• [Work to be completed]:
Using the records below, write out only the lines from the line containing "[51,819,191,834] The Stretch" up to and including the line containing "[364,502,493,515] the Stretch", exactly, with no pictures.

• [Supplied information]:

......

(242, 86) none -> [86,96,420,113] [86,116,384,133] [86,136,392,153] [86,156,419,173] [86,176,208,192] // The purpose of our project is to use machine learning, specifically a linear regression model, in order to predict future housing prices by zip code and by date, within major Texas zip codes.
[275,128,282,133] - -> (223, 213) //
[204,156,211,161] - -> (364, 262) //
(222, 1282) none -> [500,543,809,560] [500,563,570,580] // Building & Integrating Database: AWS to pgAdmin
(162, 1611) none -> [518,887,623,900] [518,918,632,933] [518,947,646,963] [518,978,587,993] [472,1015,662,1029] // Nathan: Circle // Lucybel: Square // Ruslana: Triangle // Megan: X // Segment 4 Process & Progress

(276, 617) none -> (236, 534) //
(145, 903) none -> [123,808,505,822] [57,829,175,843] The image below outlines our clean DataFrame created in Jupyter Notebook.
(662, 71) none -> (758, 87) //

......

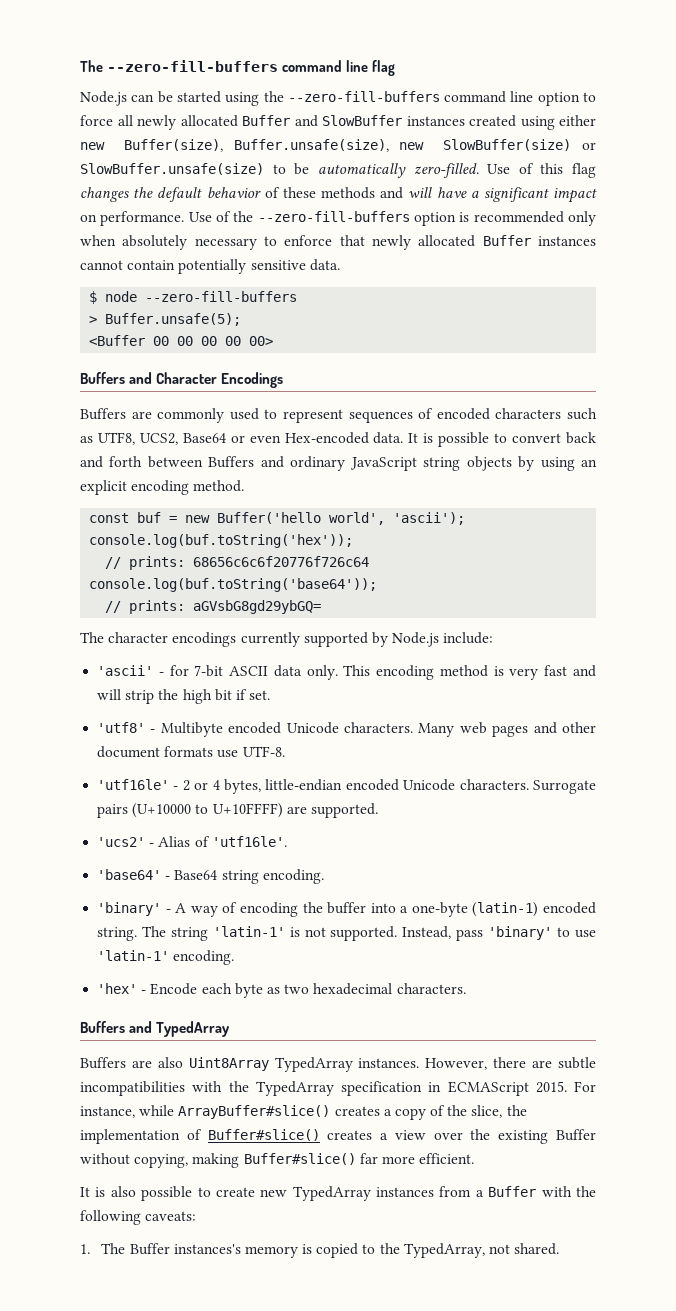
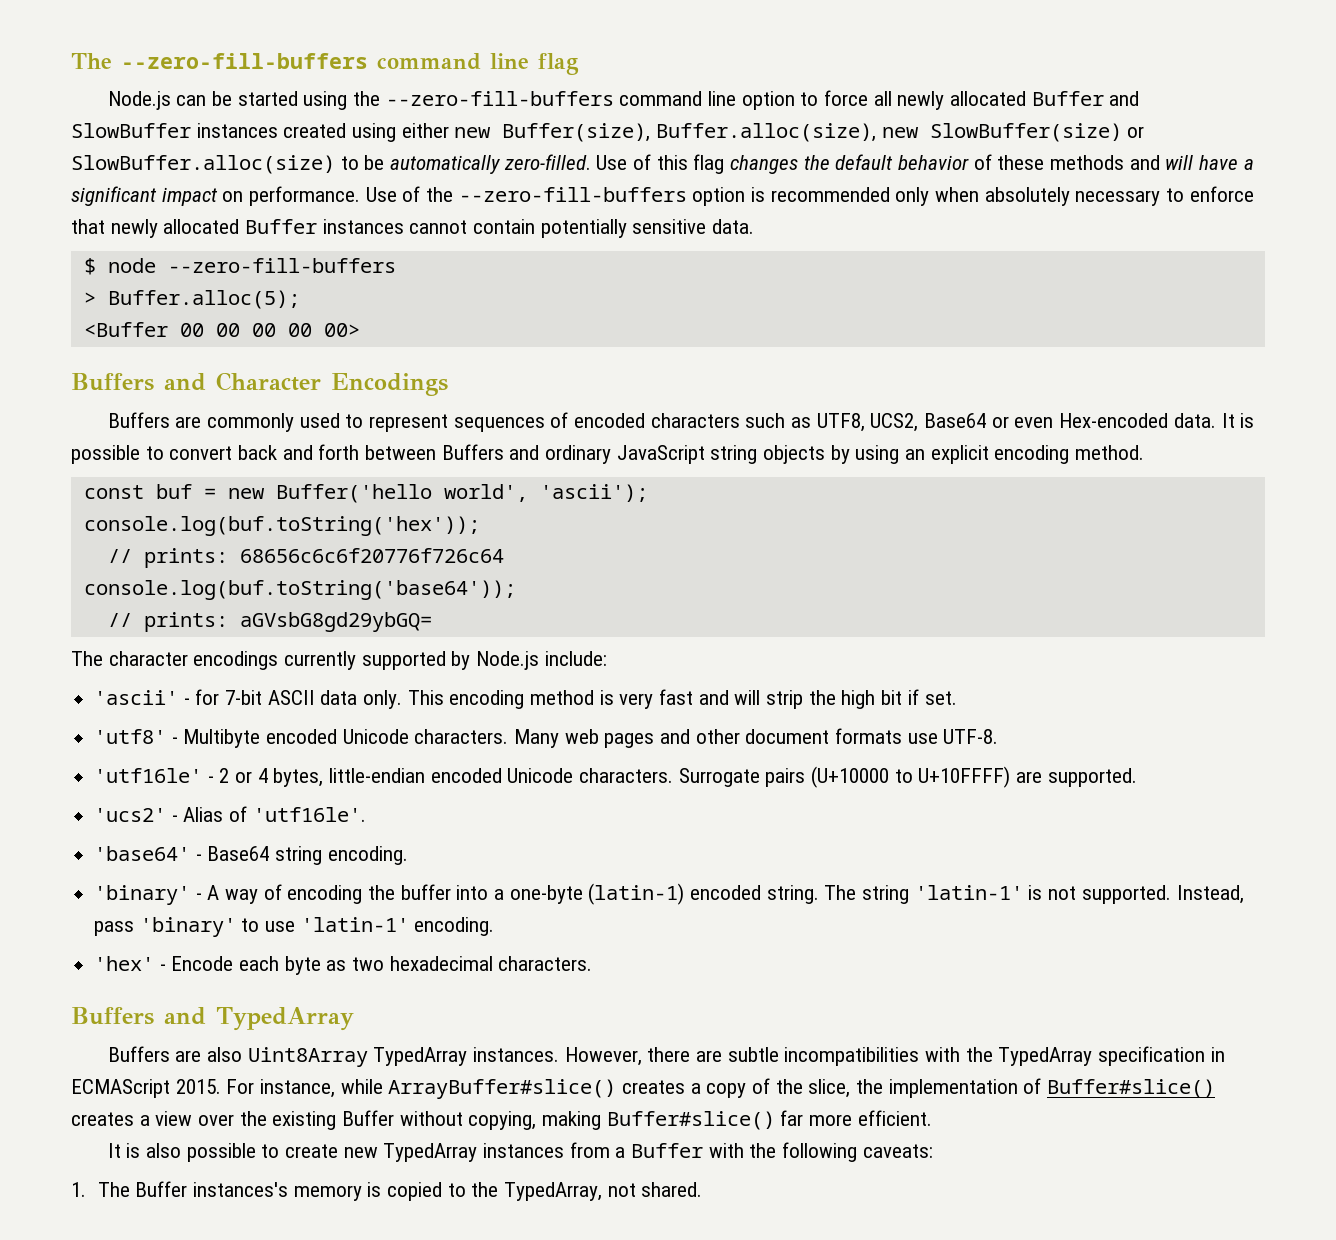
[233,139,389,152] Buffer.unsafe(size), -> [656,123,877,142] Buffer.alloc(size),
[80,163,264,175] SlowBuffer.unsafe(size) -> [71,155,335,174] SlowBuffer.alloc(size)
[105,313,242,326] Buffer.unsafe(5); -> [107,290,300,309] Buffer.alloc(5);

......

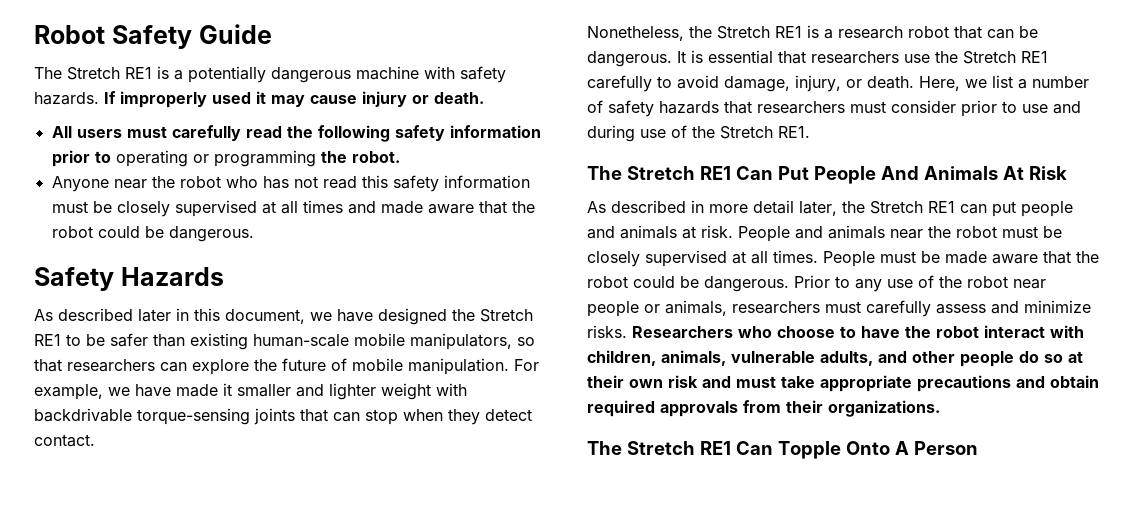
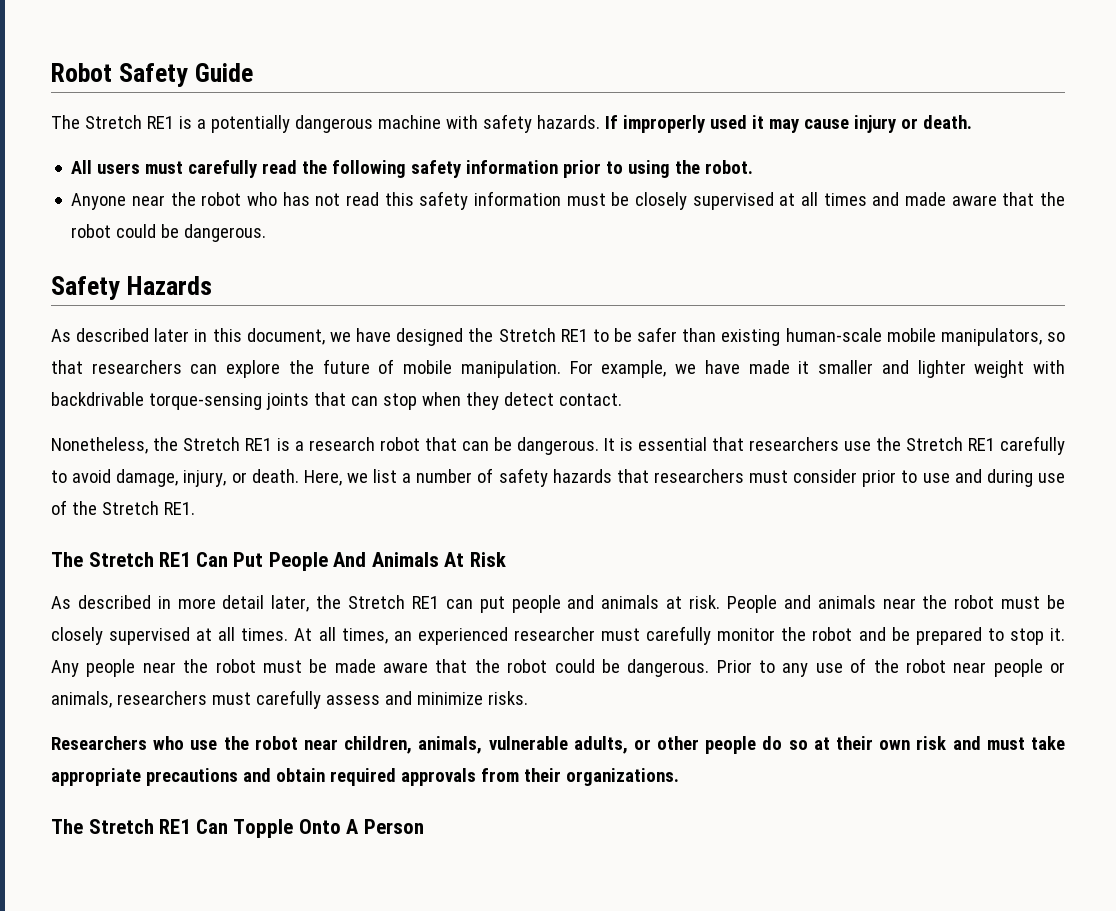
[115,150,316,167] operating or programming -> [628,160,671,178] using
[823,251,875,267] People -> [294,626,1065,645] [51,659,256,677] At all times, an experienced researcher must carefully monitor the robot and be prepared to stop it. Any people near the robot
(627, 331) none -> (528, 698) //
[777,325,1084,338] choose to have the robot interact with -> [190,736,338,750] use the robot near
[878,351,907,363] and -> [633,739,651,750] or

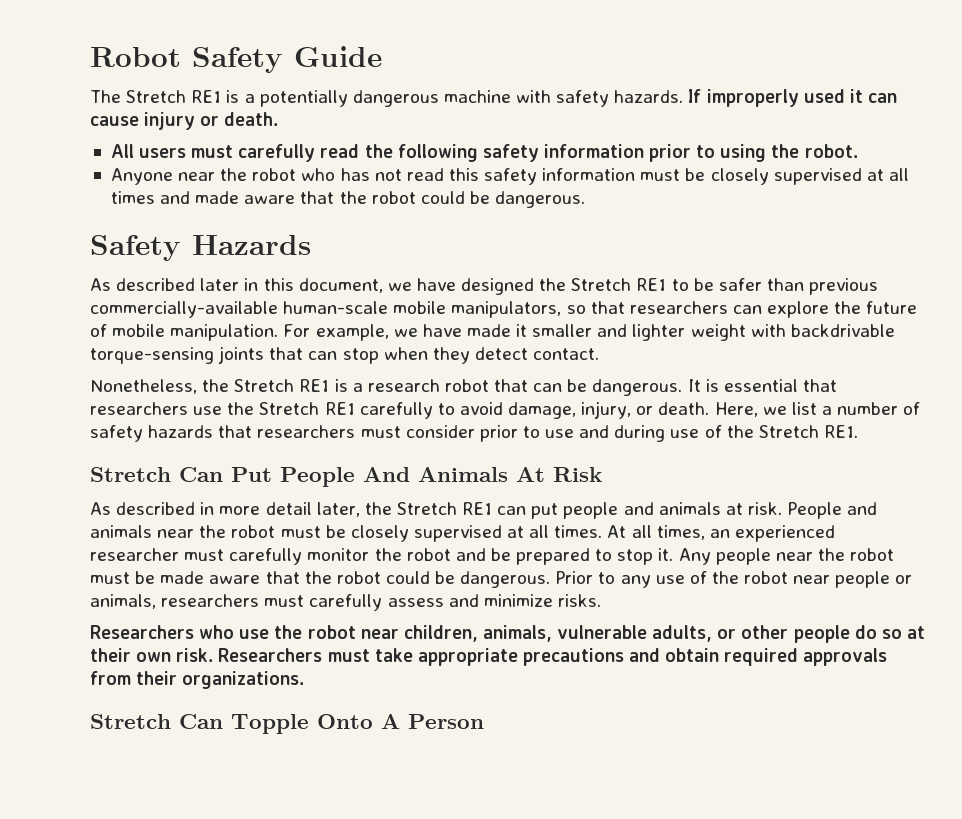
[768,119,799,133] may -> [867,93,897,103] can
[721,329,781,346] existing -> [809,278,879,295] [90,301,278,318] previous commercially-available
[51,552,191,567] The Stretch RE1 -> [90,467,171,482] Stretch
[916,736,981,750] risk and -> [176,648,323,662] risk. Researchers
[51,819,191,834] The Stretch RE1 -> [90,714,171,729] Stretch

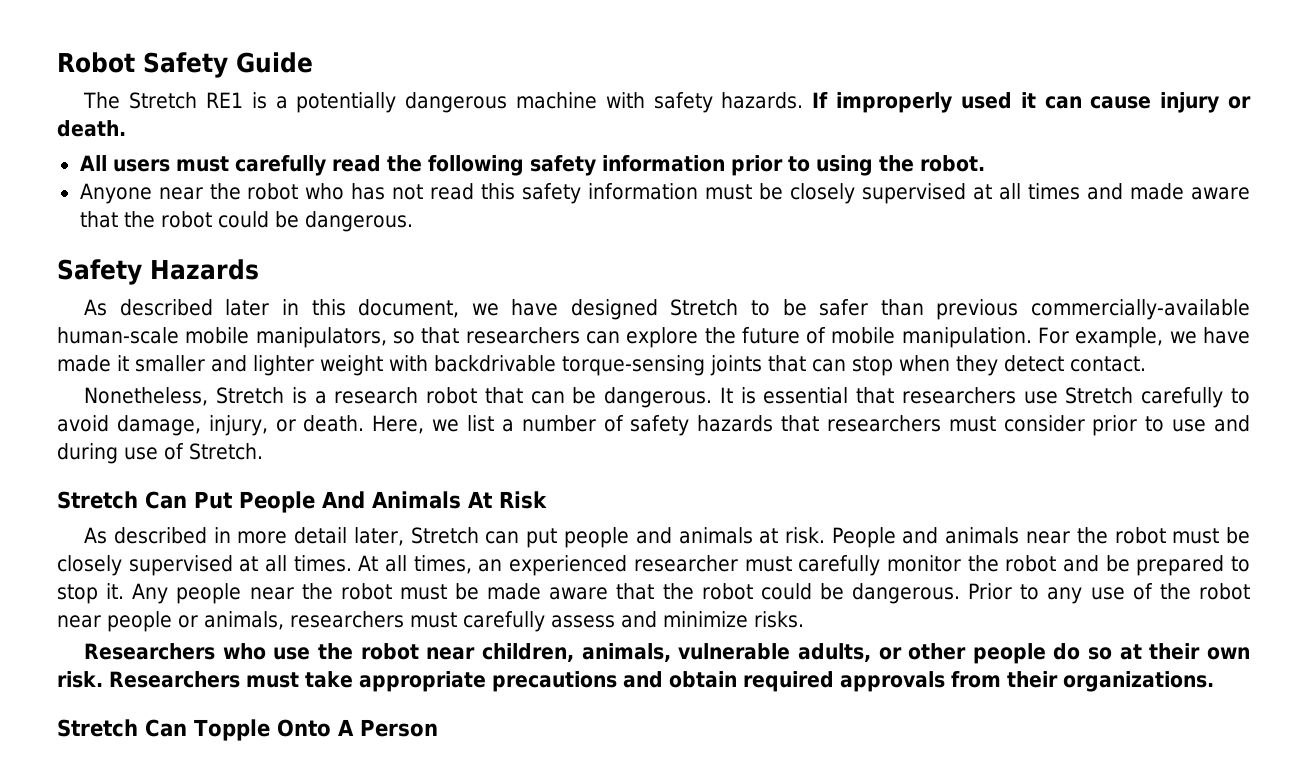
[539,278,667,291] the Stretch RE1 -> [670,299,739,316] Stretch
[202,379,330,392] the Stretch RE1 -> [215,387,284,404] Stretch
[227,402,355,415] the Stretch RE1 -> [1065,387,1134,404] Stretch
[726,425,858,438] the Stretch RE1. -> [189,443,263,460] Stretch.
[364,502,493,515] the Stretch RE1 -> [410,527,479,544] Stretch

......

• [Final answer]:
[51,819,191,834] The Stretch RE1 -> [90,714,171,729] Stretch

[539,278,667,291] the Stretch RE1 -> [670,299,739,316] Stretch
[202,379,330,392] the Stretch RE1 -> [215,387,284,404] Stretch
[227,402,355,415] the Stretch RE1 -> [1065,387,1134,404] Stretch
[726,425,858,438] the Stretch RE1. -> [189,443,263,460] Stretch.
[364,502,493,515] the Stretch RE1 -> [410,527,479,544] Stretch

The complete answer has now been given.